IVANA Bacik’s story begins in Bohemia, then known as Czechoslovakia, where a talented ornamental glassmaker called Charles Bacik was feeling increasingly threatened by the rise of the totalitarian Communist Party of Czechoslovakia in the 1940s.
harles Bacik worked his connections with Irish business and soon found himself in Waterford engaged in the famed cut glass business there.
Today his granddaughter is set to be elected TD for Dublin Bay South, causing something of a sensation, bucking national trends and bringing a rare and welcome boost to a beleaguered Labour Party.
But the reality is that Ivana Bacik is “an overnight political success” after 22 years of hard graft.
She has spent 14 years as a member of Seanad Éireann for Trinity College Dublin (TCD), elected there four times, and gaining a high profile nationally from prominent roles in radical law-making and championing human rights and gender equality cases.
She has tried unsuccessfully to win three times in other elections going back to 2004, when she partnered Proinsias De Rossa in the European Parliament elections.
In 2009, she stood in a Dublin Central by-election caused by the death of Independent Tony Gregory and was placed third with a creditable vote of almost 5,000 first preferences.
In February 2011, when Labour’s ‘Gilmore Gale’ was beckoning, she failed to get a party nomination in her local constituency, which was then called Dublin South East.
But she was belatedly added as a second candidate in Gilmore’s own Dún Laoghaire area and was very unlucky to lose the final seat to Richard Boyd Barrett of People Before Profit in the 10th count.
So, while this is set to be the “fourth time” lucky in an outing which takes her beyond the confines of the Seanad, she is also in a long tradition of Labour candidates who took many attempts to access the Dáil chamber.

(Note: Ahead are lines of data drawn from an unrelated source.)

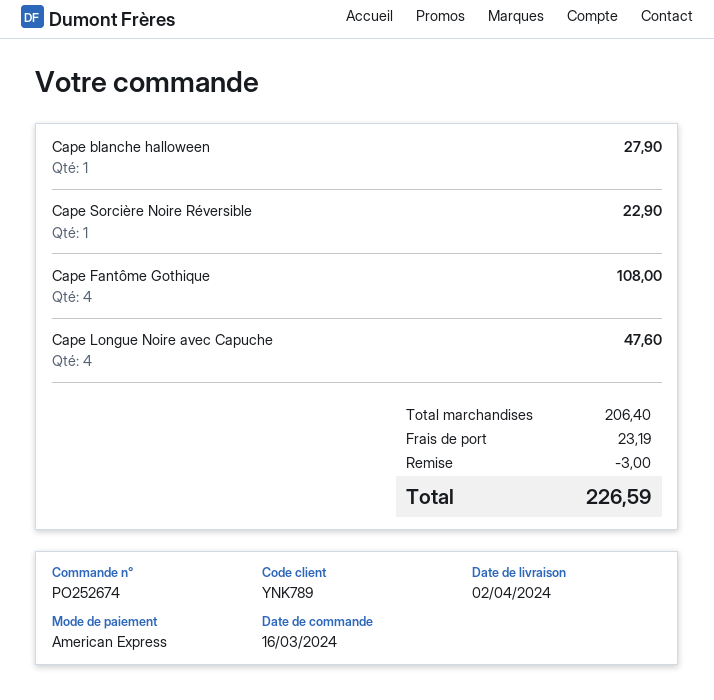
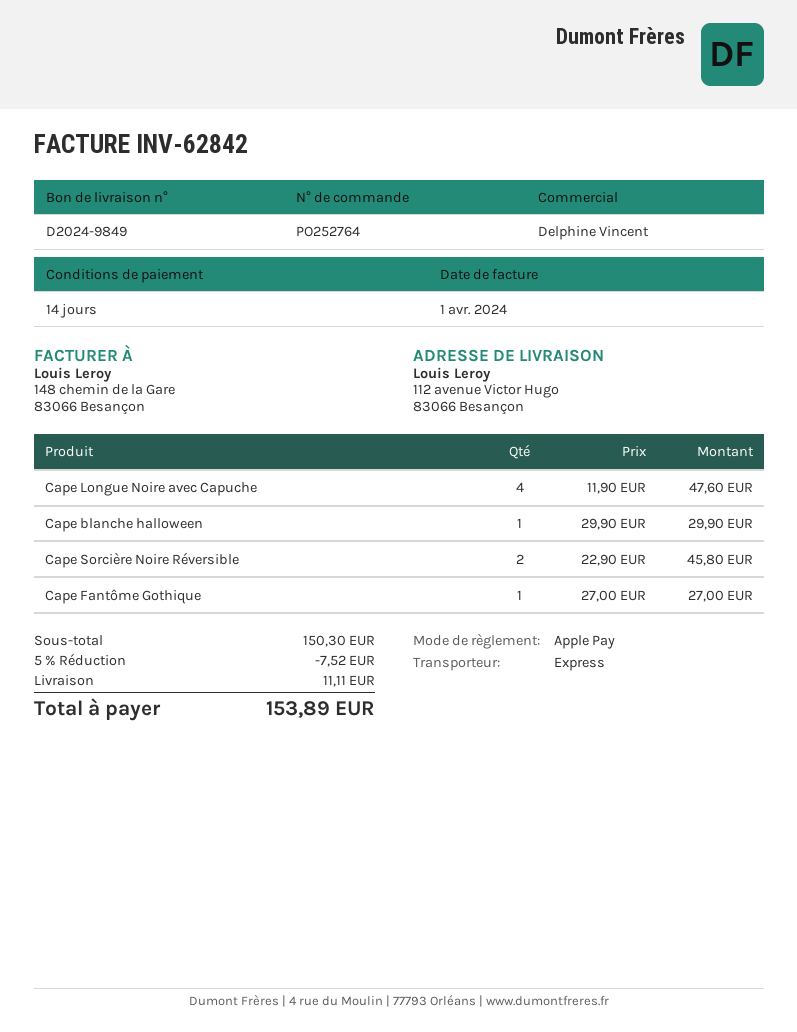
order number: PO252674 -> PO252764
payment method: American Express -> Apple Pay
Cape blanche halloween: 1 for 27.90 -> 1 for 29.90
Cape Sorcière Noire Réversible: 1 for 22.90 -> 2 for 45.80
Cape Fantôme Gothique: 4 for 108.00 -> 1 for 27.00
subtotal: 206.40 -> 150.30
discount: 3.00 -> 7.52
shipping: 23.19 -> 11.11
total: 226.59 -> 153.89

President Michael D Higgins, for example, began his Labour Dáil journey back in 1969, won a seat briefly in early 1981 and 1982, but lost again and it took until 1987 for him to consolidate his seat in Galway West.
Ivana Bacik’s real political journey began in 1989 when, as a high-achieving law student, she was elected president of Trinity College Dublin Students’ Union ( TCDSU).
She was an early subject of controversy and resigned after she voted against a TCDSU mandate in a national election, instead supporting a feminist candidate from rival University College Dublin.
Also while leading TCDSU she was sued by the Society for the Protection of the Unborn Child (SPUC) for defying the law on distributing information on abortion.
The case dragged on and on amid other controversies arising from the 1983 Eighth Amendment, which was only finally repealed by referendum in 2018.
That abortion information saga reminds us that Ivana Bacik began her political career in a very different, albeit changing, Irish society.
It was clear the young Ivana Bacik was among those advocating for the kind social change which is happening in Ireland right now.
“You could argue that Irish society has actually caught up with Ivana Bacik. But it is also clear that Ivana herself has mellowed with age, softened the tone of her arguments and broadened her range of interests,” one Labour veteran of many campaigns, successful and unsuccessful, told Independent.ie today.
Up to now, she has combined her membership of the Seanad with the post of Reid Professor of Law at TCD, a position previously held by two Irish Presidents, Mary Robinson and Mary McAleese.
One of the campaign questions, which she parked, was whether she would continue at TCD while being a TD.
Ivana Bacik’s win means the Labour Party, now led by the feisty Alan Kelly, is preparing for their first real celebration since October 28, 2011.
On that date the Labour Party built on record Dáil membership when their candidate, Michael D Higgins, won the Presidency, and that win was further garnished by a rare government party by-election win in Dublin West.
Since then, it has all been downhill for Ireland’s oldest political party whose existence pre-dates the establishment of the Irish State.
This by-election campaign brought with it rare elements of luck for Labour.
Ivana Bacik was standing in the constituency where she lives and is well-known, as are her parents.
She got a clear run because the former local Labour TD and senator, Kevin Humphreys, generously stood aside.
And she also inspired an army of young canvassers who rallied to her stances on equality issues.
Labour activists have grounds to celebrate. But they also know that by-elections can be deceptive and do not always predict future political trends.